Arrêt maladie durant un stage : que savoir à propos ?

L’arrêt maladie est une décision médicale qui demande un arrêt éphémère d’activité professionnelle pour des raisons de maladie. Il concerne donc aussi bien les salariés que les stagiaires. En effet, ces derniers aussi bénéficient d’un certain nombre de droits lorsqu’ils sont mis en arrêt maladie. À quoi a donc droit un stagiaire lors d’un arrêt maladie ? Quels sont leurs critères d’éligibilité des indemnités journalières ? Le point dans l’article que voici.

Les indemnités du stagiaire

Il est bien vrai que le stagiaire n’est pas considéré comme un salarié à part entière dans une entreprise. De ce fait, il ne bénéficie pas des mêmes droits. Ainsi, contrairement aux salariés ou employés qui ont droit à une rémunération, les stagiaires bénéficient d’une gratification.

Par conséquent, dans une situation d’arrêt maladie au cours de son processus de stage, le stagiaire ne peut bénéficier d’indemnités journalières que dans des cas précis. Surtout dans la mesure où sa gratification semble dépassée ou est au moins égale à celle minimum. Cette dernière évolue en fonction de la date conventionnelle du démarrage du stage. Et aussi cela doit atteindre la quantité minimum d’heures de travail exigée.

Lorsque l’arrêt maladie est provoqué par un accident qui a lieu au travail, le stagiaire est perçu comme un salarié. Ainsi, pour pouvoir bénéficier de ses droits, tout stagiaire victime d’une telle situation doit informer son employeur dans un délai de 24h. Il revient alors à celui-ci d’informer et de déclarer sans attendre le problème à la CPAM. De même, l’employeur a l’obligation de lui donner une feuille d’accident de travail. Cela lui permet de bénéficier des premiers soins.

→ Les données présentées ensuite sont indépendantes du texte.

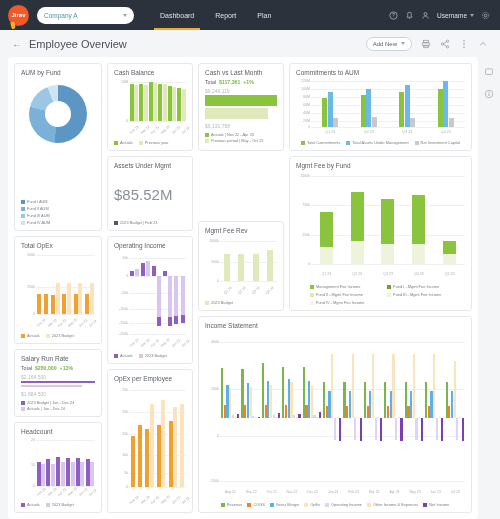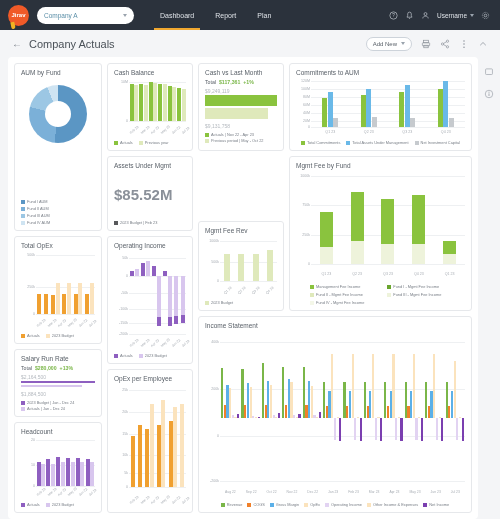"Company Actuals" span.page-title { text: Company Actuals -> Employee Overview }
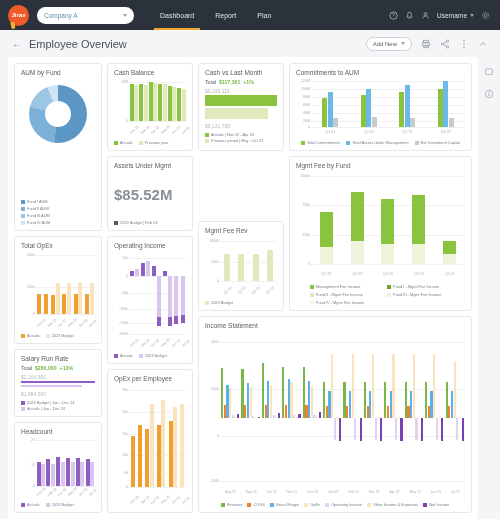"$85.52M" .bigval { font-weight: 700 -> 400 }
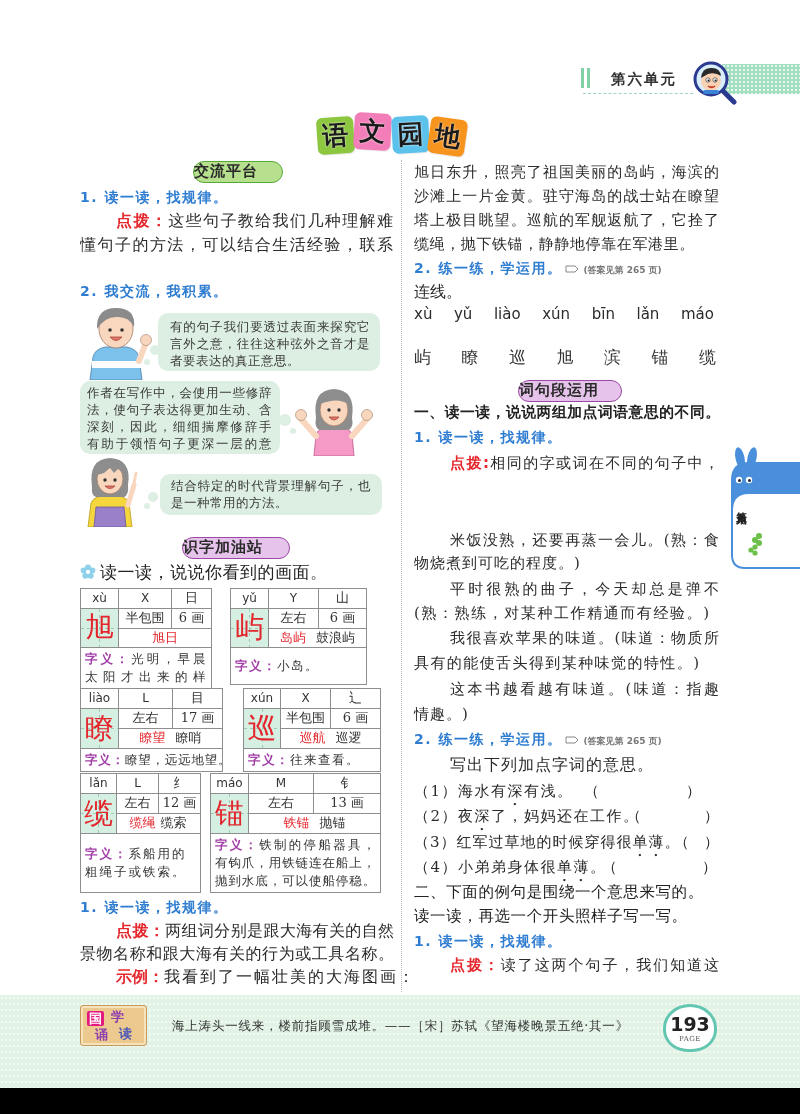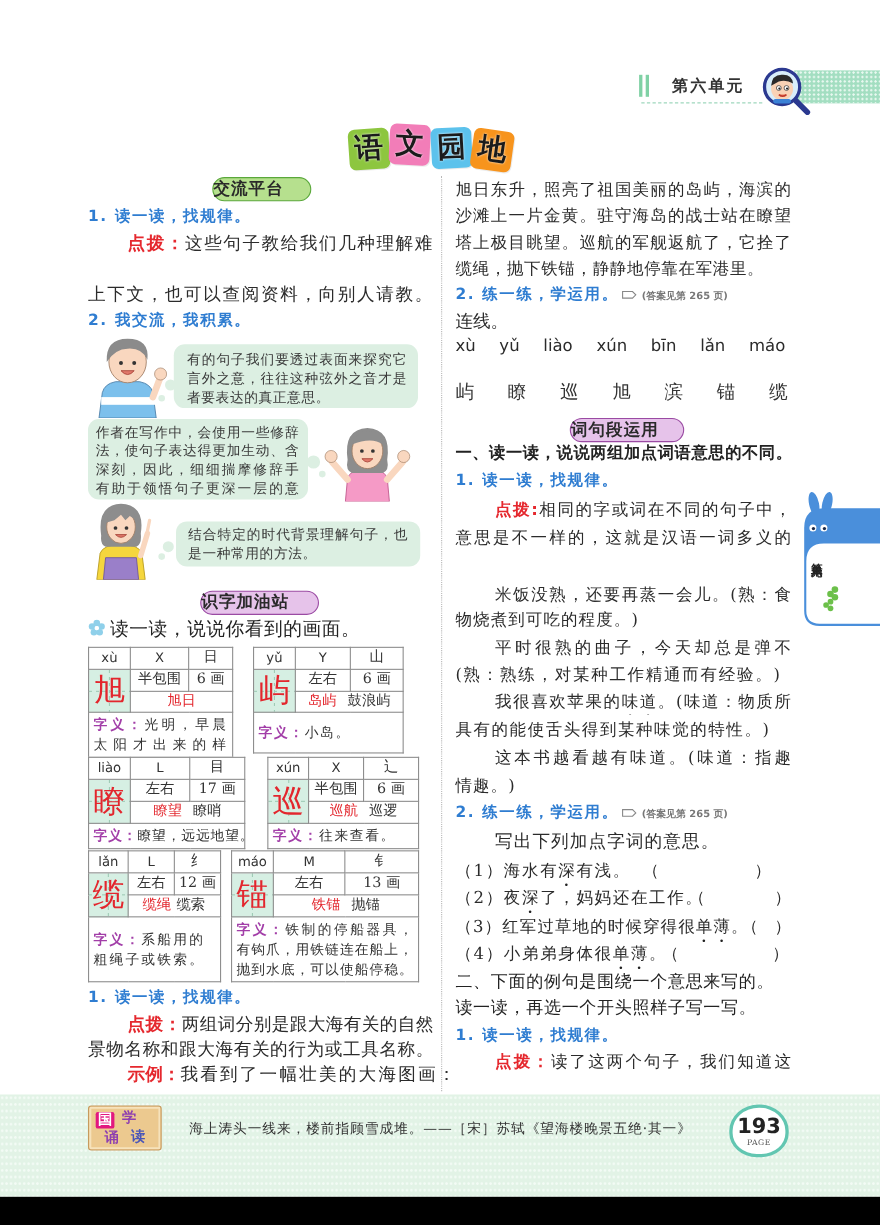"懂句子的方法，可以结合生活经验，联系" div.ln { html: none -> <div>懂句子的方法，可以结合生活经验，联系</div> }
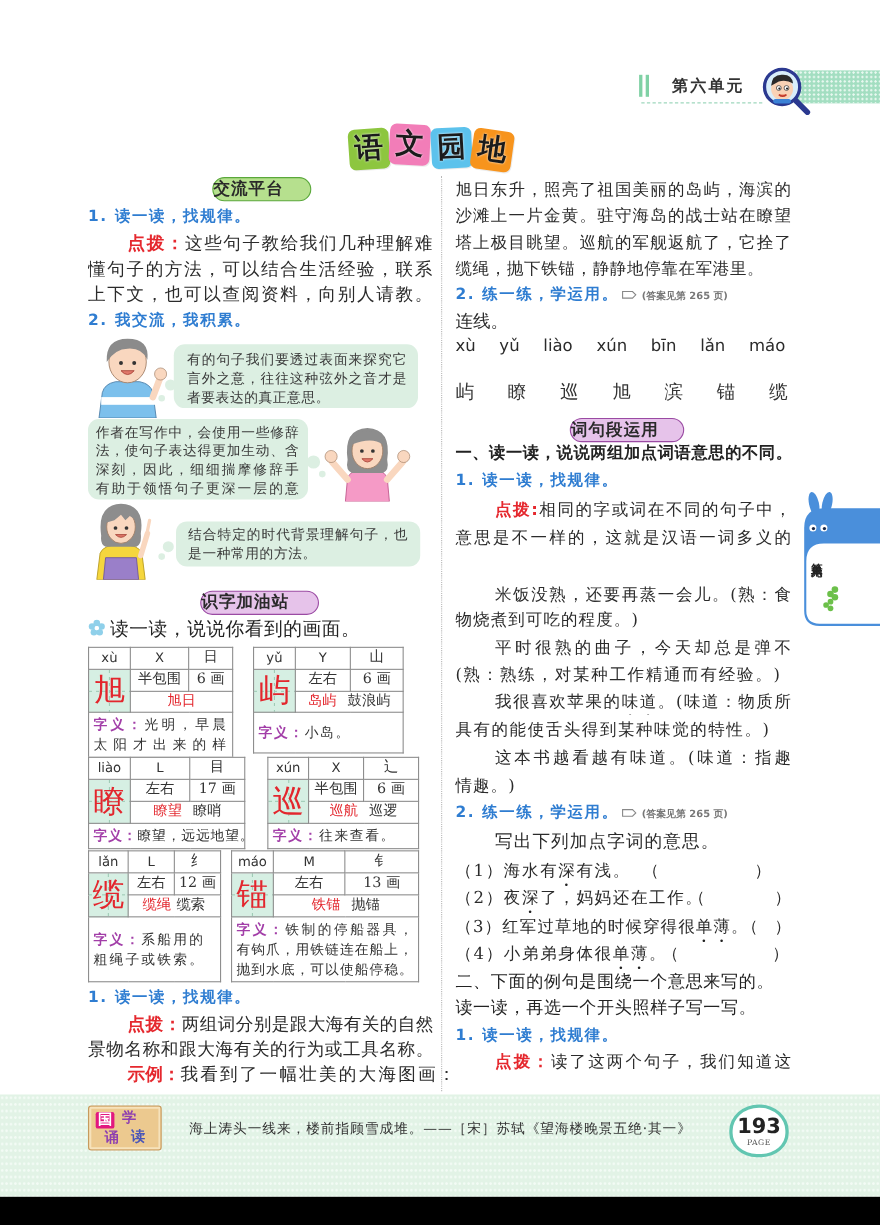"上下文，也可以查阅资料，向别人请教。" div.ln { html: <div>上下文，也可以查阅资料，向别人请教。</div> -> none }
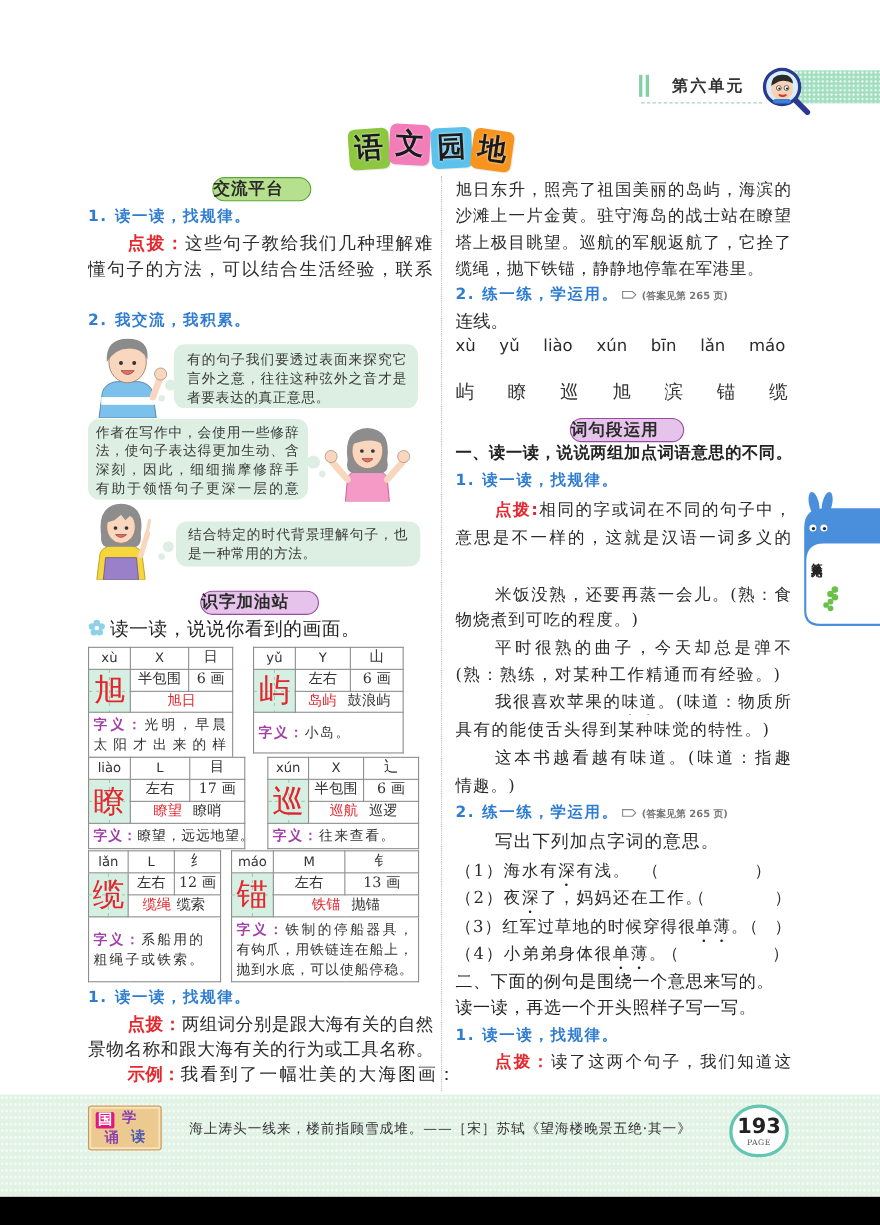"意思是不一样的，这就是汉语一词多义的" div.ln { html: <div>意思是不一样的，这就是汉语一词多义的</div> -> none }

Au cas où la société d’accueil refuserait d’obéir à cette procédure, il est conseillé au stagiaire de recourir à l’intervention d’un avocat. Parce qu’il s’agit en quelque sorte d’une violation de ses droits.

L’effet de l’ancienneté en cas d’arrêt maladie

Tout comme les salariés, l’ancienneté est l’un des paramètres inaliénables qui permettent à un stagiaire d’obtenir des indemnités en cas d’arrêt maladie. Il faut donc avoir fait certaines heures de travail. Et tout varie en fonction du temps d’arrêt maladie dont il est question.

En effet, pour un arrêt qui est inférieur à 6 mois, le stagiaire doit avoir exercé pendant au moins 150h au cours des trois derniers mois qui ont précédé cet arrêt. Mais, s’il s’agit d’un arrêt dépassant six mois, il faut de la part du stagiaire au minimum 600 heures de travail pendant les douze derniers mois avant l’établissement de l’arrêt maladie.

Le cas particulier du professionnel

L’État a l’obligation d’assurer et de prendre en charge les dépenses financières de la « couverture sociale » de tous les stagiaires qui sont en formation professionnelle. Qu’il s’agisse d’un accident ou d’une maladie au travail.

Par ailleurs, un étudiant en stage rémunéré doit envoyer des documents à la CPAM lorsqu’il fait face à un arrêt maladie. Il s’agit entre autres d’une copie de :

  • Certificat médical ;
  • Pièce d’identité ;
  • Convention de stage.

Dans la mesure où il s’agit d’un stage non rémunéré, le stagiaire perçoit rarement d’indemnités journalières. Néanmoins, l’entreprise prend en charge ses frais médicaux.

Somme toute, un stagiaire a droit à des indemnités journalières en cas d‘arrêt maladie. Toutefois, pour pouvoir jouir de cela, il doit obéir à certaines conditions réglementaires tout comme c’est le cas avec les salariés. Rien n’est d’office systématique.